Hey, you know those cartoons where the car takes off and drags the driver with it, his hands disappearing off screen, followed by hands, then his head with the surprised "WHOooAaaA!!" look in his eyes, then his body and finally his legs? That's the gist of what happens when Daniel pushes this thing through a doorway. He'll stop, turns to see where I am, give me a gapey, toothy smile, then WHOA! the walker seems to lurch forward, surprising Daniel and whipping him through the doorway with his legs practically flying in the wind behind him. The boy is a hoot.

Although, are all kids this entertaining? Or am I just easily entertained?

His other favorite toy is the bedroom, all of it and particularly the bed, so you can imagine his unfettered joy when, after 'driving' into the bedroom and pushing the walker into the edge of the bed. And pushing. And pushing. And pushing while furrowing his brow and wondering why in fuck the damn thing won't get onto the bed, mama made what he wanted, happen. He stood on the bed and held onto his walker, and happily squealed for as long as I stood by and supervised. He couldn't move it anywhere, of course, what with all the quilty goodness he was standing on, but he didn't care. He'd combined his two loves and life was good. When I was all bored with standing by to catch him if he fell, I put him back on the floor and he took off out the room, cartoon style, collecting a book, a sock and one of his t-shirts on the way.

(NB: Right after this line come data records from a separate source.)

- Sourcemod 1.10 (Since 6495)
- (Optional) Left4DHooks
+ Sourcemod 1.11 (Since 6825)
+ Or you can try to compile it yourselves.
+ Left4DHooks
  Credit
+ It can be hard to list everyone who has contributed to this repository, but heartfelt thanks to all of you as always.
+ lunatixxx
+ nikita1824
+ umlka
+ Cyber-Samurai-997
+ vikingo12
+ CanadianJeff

Books now take up a good portion of his interest too. He's not overly interested in being read to - my guess is he tolerates up with me doing it because when it means he doesn't have to turn the pages - but he will sit with his books and open and close them and point at the pictures while telling himself stories that only he can understand.

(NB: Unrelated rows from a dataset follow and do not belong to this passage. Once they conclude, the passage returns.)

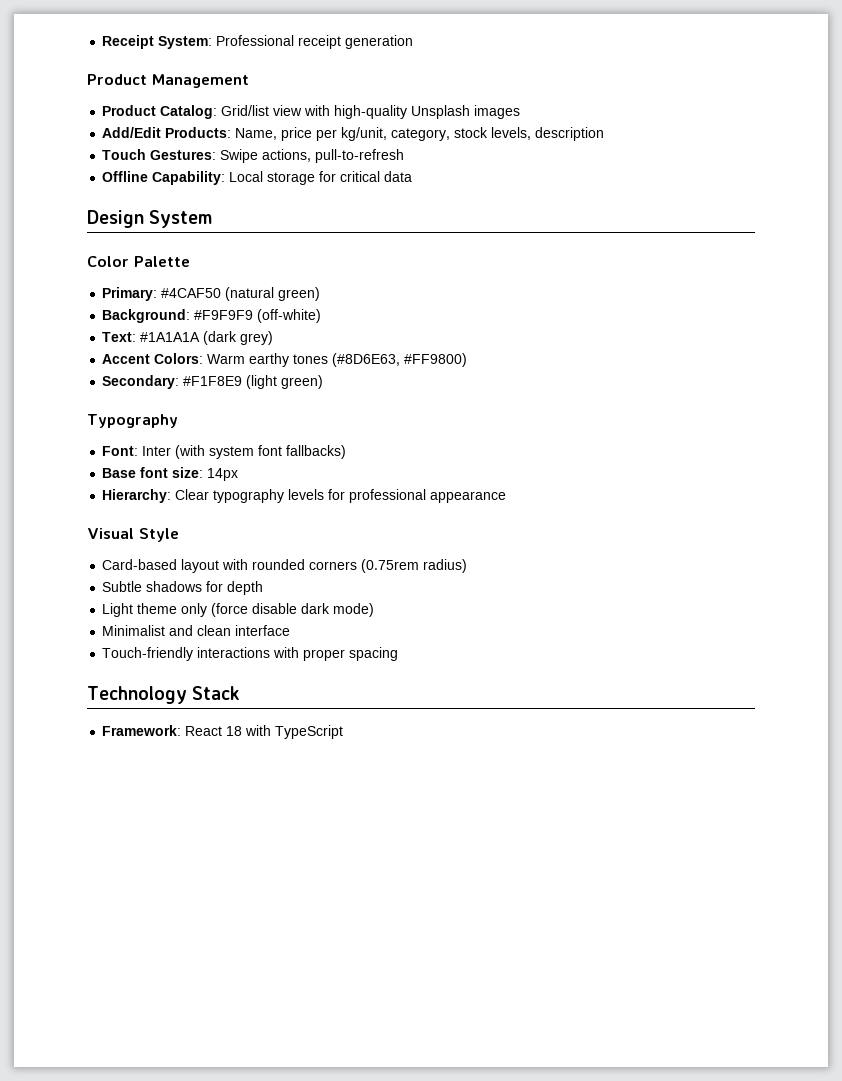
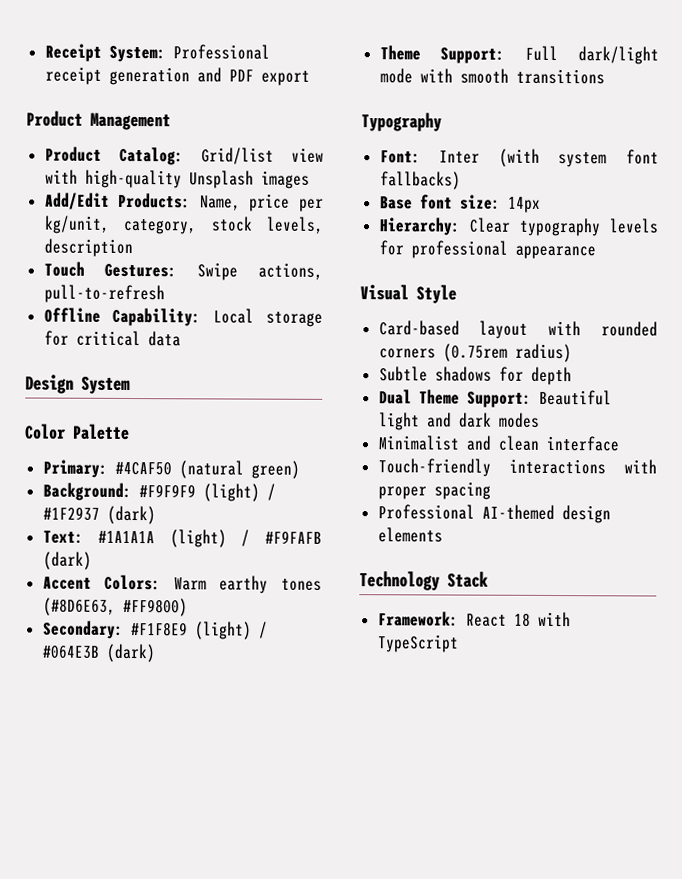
- Receipt System: Professional receipt generation
+ Receipt System: Professional receipt generation and PDF export
- Background: #F9F9F9 (off-white)
- Text: #1A1A1A (dark grey)
+ Background: #F9F9F9 (light) / #1F2937 (dark)
+ Text: #1A1A1A (light) / #F9FAFB (dark)
- Secondary: #F1F8E9 (light green)
+ Secondary: #F1F8E9 (light) / #064E3B (dark)
+ Theme Support: Full dark/light mode with smooth transitions
- Light theme only (force disable dark mode)
+ Dual Theme Support: Beautiful light and dark modes
+ Professional AI-themed design elements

No words yet, and unlike a lot of mothers who recognise various gibberish as words when applied to various objects

Child: bah bo RAH!
Mother (proudly): My child can say "supercalafragalisticexpialadocious".

I tend more toward the other direction and don't understand anything. Daniel is probably talking up a storm and I'm probably completely missing it.

Daniel: ba da dah!
aibee (*sighs*) : no darling, it's a baNaNa.

He did, for a while, point to birds and call them, how in hell do you spell how the letter B is pronounced? Daniel would say the beginning of 'bird' but without the 'rd'. (Score!) I was all impressed and shit, until he started calling everything the same sound I can't spell, Nowadays though, in true evolutionary style *rolls eyes* a bird is a 'bo' which, unless that bird is sporting a bodacious rack and that's what he's pointing out for me, isn't even close. Also, pretty much the entire world is now called 'bo', if Daniel is to be believed. Given enough time, he works out that waving his hands in the air and making some kind of racket isn't going to get him shit, he'll get to saying 'UB!' when he wants out of his high chair. If he sees a picture of himself, he says Dah gnoo or Dah Boo, and every now and again, will say da or dah doo when you give him someething. There was this couple of days when he was all about saying 'wee wee weeee', but I don't think he was describing the contents of his pants. Mah mah is in his repertoire too, but again, I think it's just a sound he likes, particularly as I've been having speech therapy (and there it is, another topic I'll probably forget to write about), so have taken to wandering around chanting "mee mee mee mee, maa maa maa".

And for those of you who are still interested in the contents of his large intestine, he has, for some time now, seemed to be in control of its release. He's long been a strictly At Home Only pooper, and is apparently able to hold on with the strength of a titan until we get home because invariably as soono as we do, the thunder from down under resonates throughout the neighbourhood as Daniel fills his pants. I hope this bodes well for potty training.